For all the allies that Arlo and Spot come across, including grizzled but fair Tyrannosaur ranchers Butch (Sam Elliott), Nash (A. J. Buckley) and Ramsey (Anna Paquin), there are a host of adversaries such as a loopy New Age Styracosaurus (Peter Sohn) who wants to add Spot to his cultish multi-horned dwelling menagerie, and deluded, messianic Nyctosaurus (Steve Zahn) who is convinced that the storms which regularly plague the landscape in which Arlo is now lost and far from home, are harbingers of plenty and the promise of a bountiful life to come.
That’s if you’re a cruel, duplicitous hungry flying reptile that is.
Together, bit by bit, Arlo and Spot discover they’re not so different after all, and they set about trying to get back to the former’s home where his family awaits and a world in which human and dinosaur may not be so far apart beckons.
What distinguishes The Good Dinosaur, and lends it far more substance and emotional impact than the trailers might suggest, is its willingness to inject a far darker tone than animated tales of protagonists trying with all their might to reach secure surroundings often possess.

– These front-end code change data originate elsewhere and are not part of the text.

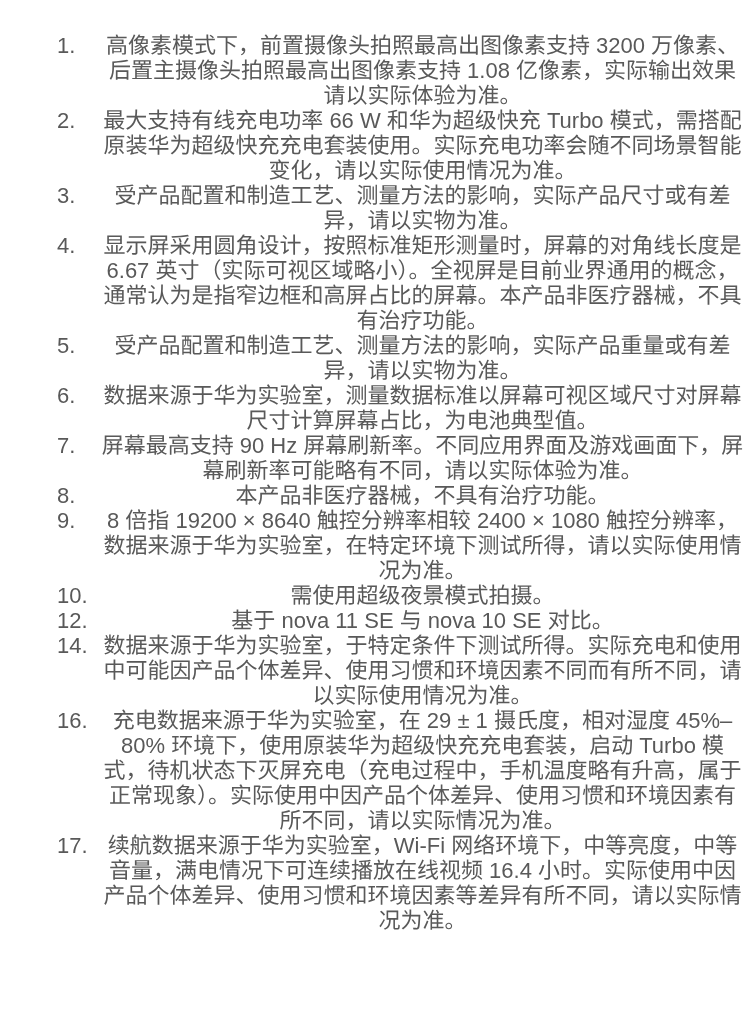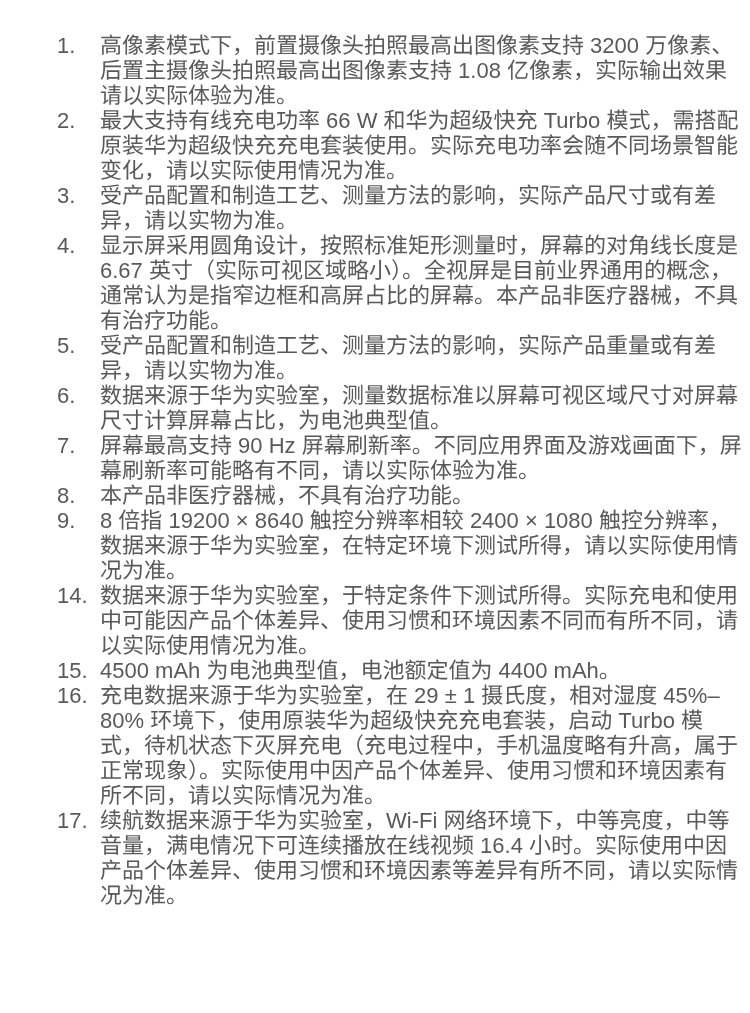"高像素模式下，前置摄像头拍照最高出图像素支持 3200" .footnote-text { text-align: left -> center }
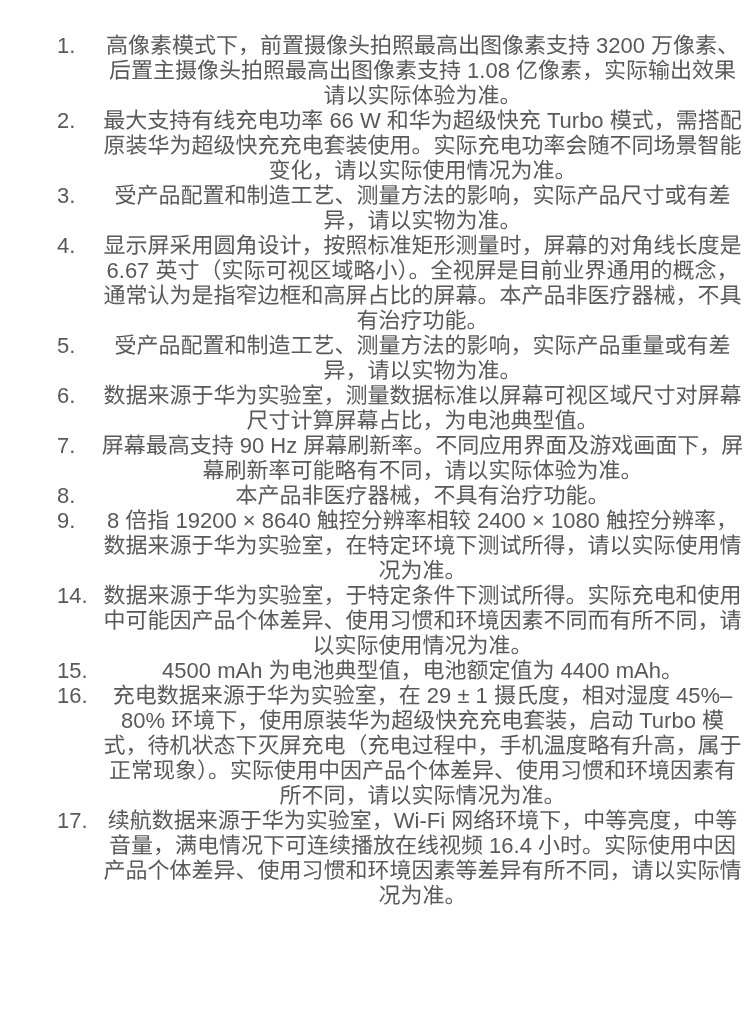"10." div.footnote-item { html: none -> <div> <span>10.</span> <span>需使用超级夜景模式拍摄。</span> </div> }
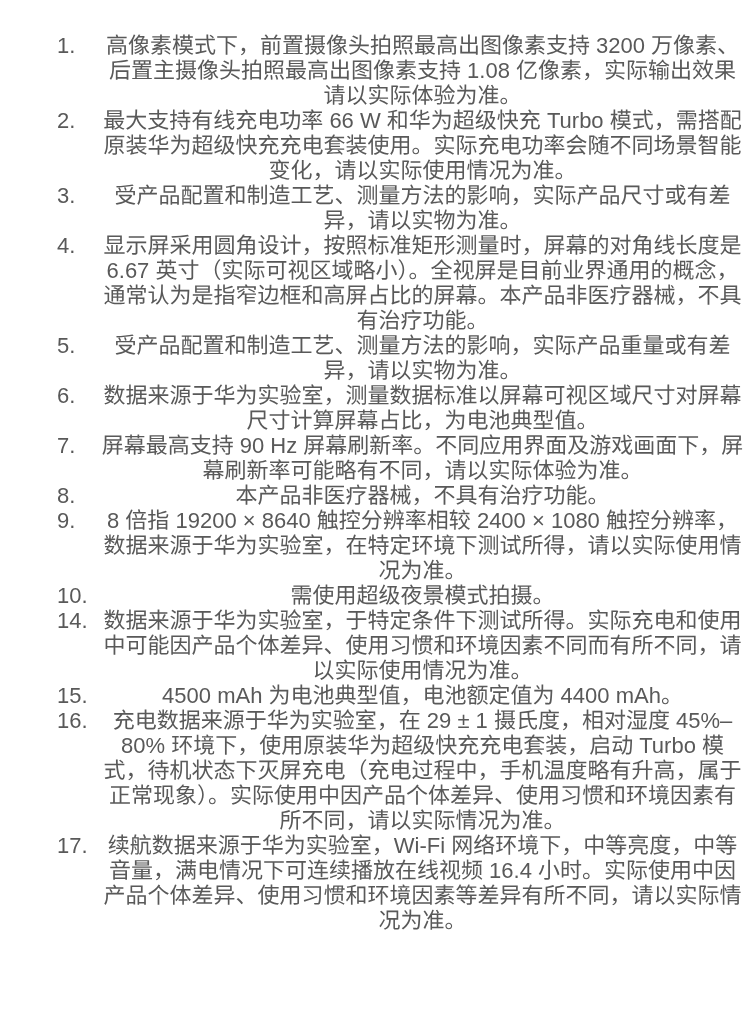"12." div.footnote-item { html: none -> <div> <span>12.</span> <span>基于 nova 11 SE 与 nova 10 SE 对比。</span> </div> }
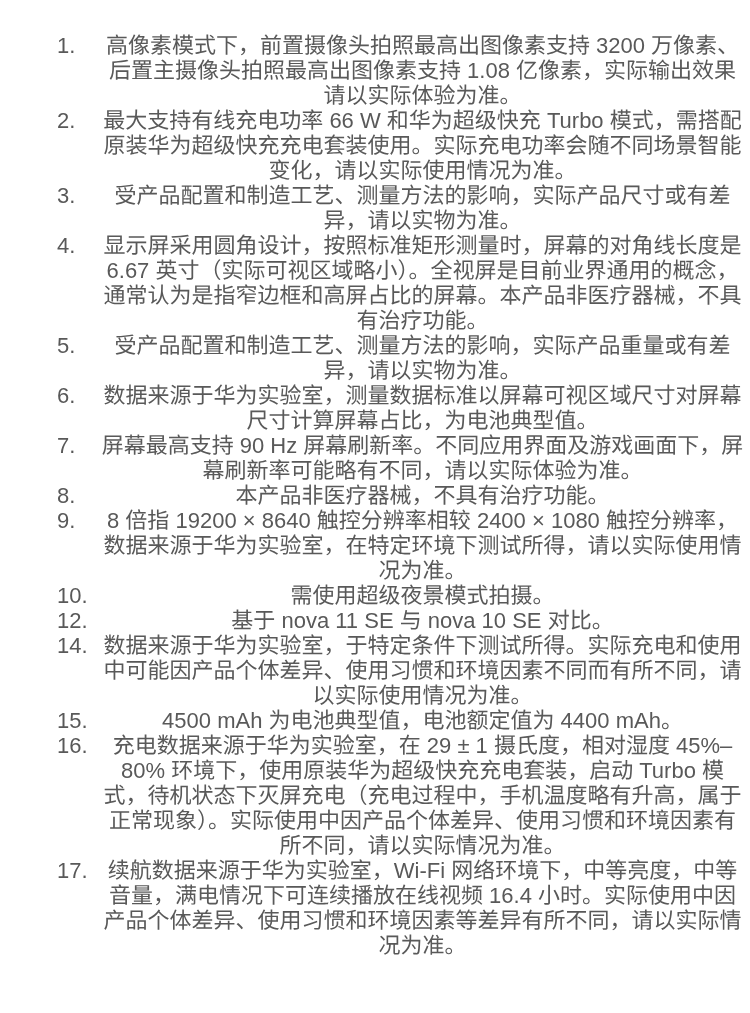"15." div.footnote-item { html: <div> <span>15.</span> <span>4500 mAh 为电池典型值，电池额定值为 4400 mAh。</span> </div> -> none }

It is every bit as impacting, despite its vastly different subject matter as Inside Out, daring us to own up to our fears (suppressing them gets you nowhere), face them and come through to what Arlo’s dad calls “the beauty on the other side”.
Arlo isn’t just faced with physical challenges but existential ones in which he is asked with force and vigour, and some lovely touches of nicely-positioned humour and collegially-warm moments, to choose the kind of dinosaur (read: person) he will be.
It’s hard to miss that The Good Dinosaur comes with a great, big moral but for all that, it’s never so heavy-handed as to become overbearing or mawkish.
The emotional payoff in the story, as it is with pretty much all the superlative Pixar efforts, is hard-won and meaningful, the result of a character going to figurative hell and back to find out who they really are, and what truly matters to them.
Set against stunningly beautiful photo-realistic backdrops, where water flows with power and beauty and a single grain stands in stark contrast to the stony ground on which it falls, The Good Dinosaur is a visual and emotional triumph.
Don’t think for a moment that Pixar has spent all of the intellectual and emotional capital devoted to its twin 2015 releases on Inside Out; brilliant though that film is, The Good Dinosaur is every bit its equal reminding us over and over that alternate world or not, we all have a need, dinosaur and human together, to make our mark, to feel as if our lives amount to something.
It’s a sage lesson that Pixar once again conveys with deep emotional resonance, stunning animation and intellectual brilliance in The Good Dinosaur, yet another worthy entry in the studio’s ever-growing stable of superlatively-realised, and always affecting, animated films.